(Beginning of TASK INPUTS)

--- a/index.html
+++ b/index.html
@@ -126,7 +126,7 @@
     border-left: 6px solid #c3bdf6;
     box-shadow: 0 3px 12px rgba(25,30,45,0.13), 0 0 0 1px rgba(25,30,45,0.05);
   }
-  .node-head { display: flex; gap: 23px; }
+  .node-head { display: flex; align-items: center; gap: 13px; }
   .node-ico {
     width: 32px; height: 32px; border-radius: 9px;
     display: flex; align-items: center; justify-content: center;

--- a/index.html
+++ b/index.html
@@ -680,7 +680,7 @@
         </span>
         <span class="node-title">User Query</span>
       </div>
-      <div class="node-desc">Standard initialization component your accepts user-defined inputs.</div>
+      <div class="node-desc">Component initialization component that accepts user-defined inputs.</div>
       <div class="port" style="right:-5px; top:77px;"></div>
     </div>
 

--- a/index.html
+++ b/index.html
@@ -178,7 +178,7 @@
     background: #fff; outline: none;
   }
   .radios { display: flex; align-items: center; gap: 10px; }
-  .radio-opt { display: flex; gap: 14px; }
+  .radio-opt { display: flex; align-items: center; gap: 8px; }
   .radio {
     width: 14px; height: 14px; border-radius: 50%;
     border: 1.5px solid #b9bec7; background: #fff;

(End of TASK INPUTS)
(Beginning of TASK INPUTS)

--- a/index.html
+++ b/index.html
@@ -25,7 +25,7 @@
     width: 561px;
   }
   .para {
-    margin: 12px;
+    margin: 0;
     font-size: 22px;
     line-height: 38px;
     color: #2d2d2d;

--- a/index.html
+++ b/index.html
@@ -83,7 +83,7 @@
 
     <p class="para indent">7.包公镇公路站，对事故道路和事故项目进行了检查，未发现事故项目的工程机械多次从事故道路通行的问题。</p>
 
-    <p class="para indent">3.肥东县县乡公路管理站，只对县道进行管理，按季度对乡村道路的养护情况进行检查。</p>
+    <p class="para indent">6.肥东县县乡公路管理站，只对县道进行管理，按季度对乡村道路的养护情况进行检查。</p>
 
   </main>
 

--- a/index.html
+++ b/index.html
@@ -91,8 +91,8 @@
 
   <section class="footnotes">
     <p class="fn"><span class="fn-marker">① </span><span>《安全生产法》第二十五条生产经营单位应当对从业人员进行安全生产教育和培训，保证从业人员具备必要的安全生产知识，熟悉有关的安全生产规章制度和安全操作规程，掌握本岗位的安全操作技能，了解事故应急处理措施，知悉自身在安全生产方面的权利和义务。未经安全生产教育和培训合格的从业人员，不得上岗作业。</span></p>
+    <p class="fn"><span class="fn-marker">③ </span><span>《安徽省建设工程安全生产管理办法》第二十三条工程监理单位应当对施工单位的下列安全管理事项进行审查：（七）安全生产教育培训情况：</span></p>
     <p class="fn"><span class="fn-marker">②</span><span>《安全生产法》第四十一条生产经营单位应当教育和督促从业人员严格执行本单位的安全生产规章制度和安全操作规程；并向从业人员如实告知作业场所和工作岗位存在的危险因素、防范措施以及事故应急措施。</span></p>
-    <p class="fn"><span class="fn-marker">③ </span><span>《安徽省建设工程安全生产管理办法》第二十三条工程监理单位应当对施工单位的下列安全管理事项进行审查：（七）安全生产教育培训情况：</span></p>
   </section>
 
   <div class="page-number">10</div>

(End of TASK INPUTS)

▶ ASSIGNMENT: For the lines above, output exactly those from the line containing "flex; gap: 23px;" through the line containing "border: 1.5px solid", and skip the others.

▶ EXPECTED OUTPUT:
-  .node-head { display: flex; gap: 23px; }
+  .node-head { display: flex; align-items: center; gap: 13px; }
   .node-ico {
     width: 32px; height: 32px; border-radius: 9px;
     display: flex; align-items: center; justify-content: center;

--- a/index.html
+++ b/index.html
@@ -680,7 +680,7 @@
         </span>
         <span class="node-title">User Query</span>
       </div>
-      <div class="node-desc">Standard initialization component your accepts user-defined inputs.</div>
+      <div class="node-desc">Component initialization component that accepts user-defined inputs.</div>
       <div class="port" style="right:-5px; top:77px;"></div>
     </div>
 

--- a/index.html
+++ b/index.html
@@ -178,7 +178,7 @@
     background: #fff; outline: none;
   }
   .radios { display: flex; align-items: center; gap: 10px; }
-  .radio-opt { display: flex; gap: 14px; }
+  .radio-opt { display: flex; align-items: center; gap: 8px; }
   .radio {
     width: 14px; height: 14px; border-radius: 50%;
     border: 1.5px solid #b9bec7; background: #fff;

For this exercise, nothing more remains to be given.